Show all lines of the entries in which the word "capture" is found.

Data extracted from a collection:
________________________________________

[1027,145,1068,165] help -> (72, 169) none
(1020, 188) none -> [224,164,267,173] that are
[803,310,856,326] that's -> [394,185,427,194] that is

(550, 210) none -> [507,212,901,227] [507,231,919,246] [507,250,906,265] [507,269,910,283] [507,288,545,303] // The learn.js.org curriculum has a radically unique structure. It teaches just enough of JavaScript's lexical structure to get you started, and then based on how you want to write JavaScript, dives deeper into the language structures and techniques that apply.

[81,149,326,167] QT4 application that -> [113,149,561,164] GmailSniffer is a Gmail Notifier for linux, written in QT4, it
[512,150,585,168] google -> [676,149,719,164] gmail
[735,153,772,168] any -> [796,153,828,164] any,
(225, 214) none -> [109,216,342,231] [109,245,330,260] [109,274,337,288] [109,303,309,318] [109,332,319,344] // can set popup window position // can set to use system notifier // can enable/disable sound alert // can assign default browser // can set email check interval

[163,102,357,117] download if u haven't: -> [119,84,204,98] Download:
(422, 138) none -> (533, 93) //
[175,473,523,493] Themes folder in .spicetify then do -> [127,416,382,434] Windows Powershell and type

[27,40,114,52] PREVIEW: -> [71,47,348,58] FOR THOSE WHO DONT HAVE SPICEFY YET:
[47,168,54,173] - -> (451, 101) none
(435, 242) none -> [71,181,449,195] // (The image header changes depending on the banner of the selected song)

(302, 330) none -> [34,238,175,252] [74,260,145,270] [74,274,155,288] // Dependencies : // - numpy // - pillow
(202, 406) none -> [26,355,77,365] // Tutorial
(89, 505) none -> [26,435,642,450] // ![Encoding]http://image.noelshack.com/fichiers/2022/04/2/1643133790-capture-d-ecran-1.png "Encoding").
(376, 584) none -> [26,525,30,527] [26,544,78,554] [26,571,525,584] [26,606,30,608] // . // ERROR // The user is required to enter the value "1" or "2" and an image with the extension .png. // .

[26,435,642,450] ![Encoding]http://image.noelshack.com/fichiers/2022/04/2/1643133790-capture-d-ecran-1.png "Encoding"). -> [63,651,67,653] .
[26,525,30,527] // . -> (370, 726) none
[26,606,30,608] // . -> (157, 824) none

________________________________________

**Answer to this problem**
(89, 505) none -> [26,435,642,450] // ![Encoding]http://image.noelshack.com/fichiers/2022/04/2/1643133790-capture-d-ecran-1.png "Encoding").
[26,435,642,450] ![Encoding]http://image.noelshack.com/fichiers/2022/04/2/1643133790-capture-d-ecran-1.png "Encoding"). -> [63,651,67,653] .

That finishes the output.